Former Senator Paul Simon, 75, died Tuesday, December 9 due to complications from heart surgery. Simon, born to missionary parents, had a lengthy career first as a corruption fighting newspaper editor, then as a politician. A Democrat, Simon was said to follow his own convictions, rather than party lines. In the June 12, 1987 issue, CT interviewed Simon about his Christian convictions to help the poor.
One lawmaker with a strong interest in revamping our approach to helping the poor is Sen. Paul Simon, Democrat from Illinois. Earlier this year, his book Putting America Back to Work was released, and in March he introduced legislation that outlines a Guaranteed Job Opportunity Program to help the unemployed without putting them on welfare. Simon, a five-term member of Congress and the son of a Lutheran minister, recently talked with Christianity Today about the theological roots of his concerns.
As a Christian, is your public service concern for the poor different from that of a politician who addresses these issues from a secular perspective?
My parents gave me a scriptural base for my concern. My father took Matthew 25 very seriously—"I was hungry and you gave me something to eat, I was thirsty and you gave me something to drink." I can't say that my perspective is dramatically different from someone of the Jewish faith who hears, in Isaiah and Amos, the same admonitions to be concerned about the poor.
The churches used to talk about the "worthy poor"—those who deserve to be helped. Then, in the sixties and seventies, God's free grace was emphasized. Are we turning back to requiring people to deserve what they get? Is this theologically sound?

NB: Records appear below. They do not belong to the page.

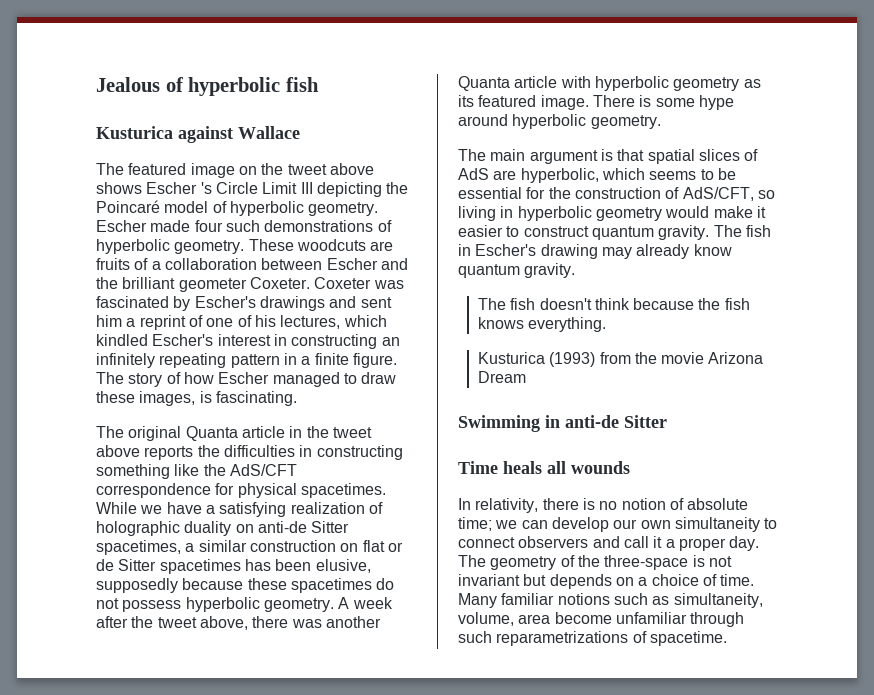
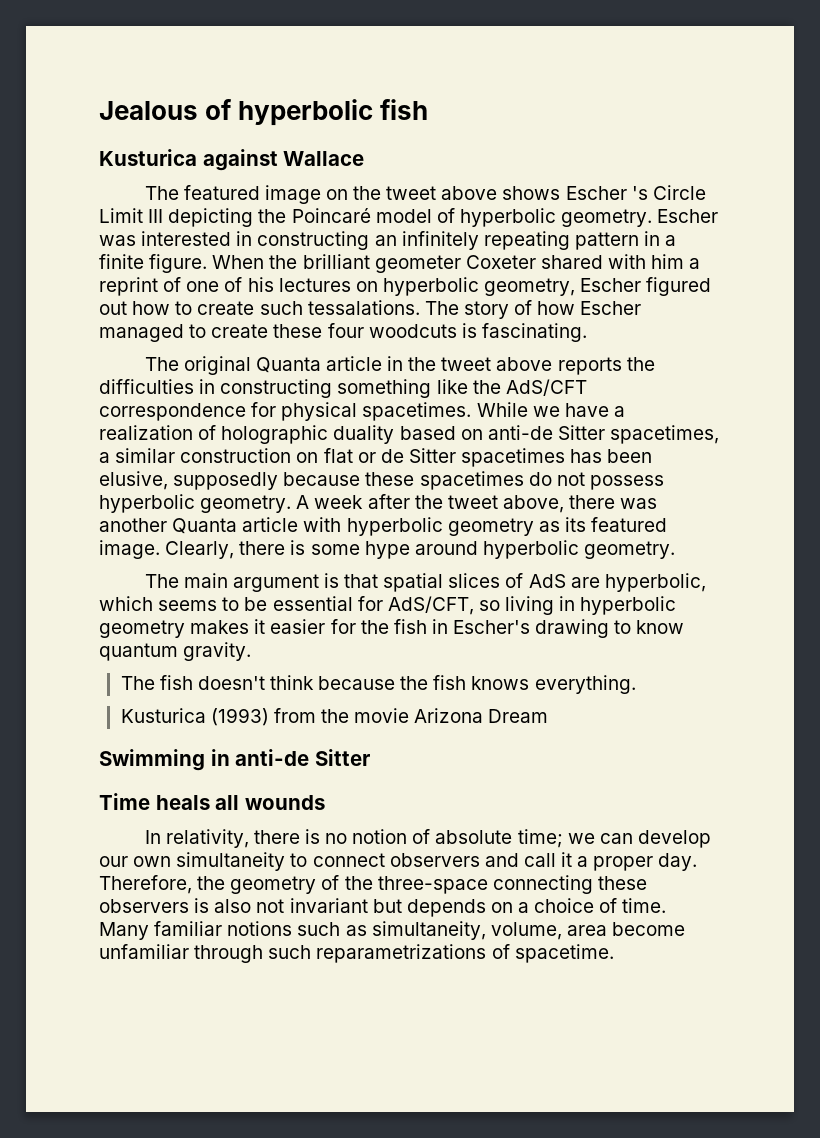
- Escher made four such demonstrations of hyperbolic geometry. These woodcuts are fruits of a collaboration between Escher and the brilliant geometer Coxeter. Coxeter was fascinated by Escher's drawings and sent him a reprint of one of his lectures, which kindled Escher's interest in constructing an infinitely repeating pattern in a finite figure.
+ Escher was interested in constructing an infinitely repeating pattern in a finite figure.
+ When the brilliant geometer Coxeter shared with him a reprint of one of his lectures on hyperbolic geometry, Escher figured out how to create such tessalations.
- The story of how Escher managed to draw these images, is fascinating.
+ The story of how Escher managed to create these four woodcuts is fascinating.
- While we have a satisfying realization of holographic duality on anti-de Sitter spacetimes, a similar construction on flat or de Sitter spacetimes has been elusive, supposedly because these spacetimes do not possess hyperbolic geometry.
+ While we have a realization of holographic duality based on anti-de Sitter spacetimes, a similar construction on flat or de Sitter spacetimes has been elusive, supposedly because these spacetimes do not possess hyperbolic geometry.
- There is some hype around hyperbolic geometry.
+ Clearly, there is some hype around hyperbolic geometry.
- The main argument is that spatial slices of AdS are hyperbolic, which seems to be essential for the construction of AdS/CFT, so living in hyperbolic geometry would make it easier to construct quantum gravity. The fish in Escher's drawing may already know quantum gravity.
+ The main argument is that spatial slices of AdS are hyperbolic, which seems to be essential for AdS/CFT, so living in hyperbolic geometry makes it easier for the fish in Escher's drawing to know quantum gravity.
- The geometry of the three-space is not invariant but depends on a choice of time.
+ Therefore, the geometry of the three-space connecting these observers is also not invariant but depends on a choice of time.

The concept of grace applies to the process of salvation rather than to our application of faith to life. It is proper to encourage people to work. But I don't like the phrase "worthy poor." That has a basically untheological premise to it. I don't know that you can speak about worthy poor and unworthy poor any more than you can about worthy rich or unworthy rich.
Some people think that if we leave the poor alone, they will be forced to learn responsibility. Do you agree?
The difficulty with that argument is that in fact you deprive people of years of their lives. It is very interesting that when social security was passed, half a century ago, the average American lived to be 58 years old. We now live to be 74.5 years old. Through a series of changes—primarily through leadership by the government, but also by the government and the private sector working together—we have made our air and water cleaner, we have pursued medical research, we have done a great many things to lengthen life.
One of those changes, for example, is food stamps. Now I recognize food stamps are not particularly popular, but they have improved the nutritional base of the poor tremendously, and that has added to life. To deny people these things really does something, at least from my perspective, that is not in line with Christian thinking.
You don't think that safety-net programs keep people from taking responsibility themselves?
I don't know very many unemployed people or people on welfare who wouldn't much prefer to be working. It is one thing to give pious sermons about taking responsibility; it is another thing to see that an opportunity is there.
We have 23 million functionally illiterate adult Americans. It becomes very tough to get a job when you can't read and write. We have a lot of citizens who can't speak English. That becomes very tough. If you're handicapped, it's tough to find work. I just saw statistics for employable blacks with disabilities. Their unemployment rate is 82 percent! You can't just say, "You be responsible; you go out and get a job." It becomes almost impossible for many of these people.
That's where your Guaranteed Job Opportunity Program comes in.
Yes, and it would apply not only to those on welfare. One of the mistakes we make is that we don't help people until they become paupers. Under my program, if you're out of work five weeks, you would be eligible for assistance, for a temporary job, four days a week. The fifth day, you have to get out and try and find a job in the private sector.
If poverty cannot be eliminated, how can we Christians know when we've done enough to fight it?
It cannot be eliminated any more than murder can be eliminated or disease can be eliminated. But I don't want to set a point where we say we've done enough to stop disease or murder. We keep assaulting the problems. I would add that it's pretty hard to read the prophet Amos, for example, and believe he would not be standing up and saying we ought to be more responsible in being of assistance and giving opportunity to the less fortunate among us.
LaVonne Neff is a free-lance writer and editor living in Downers Grove, Ill.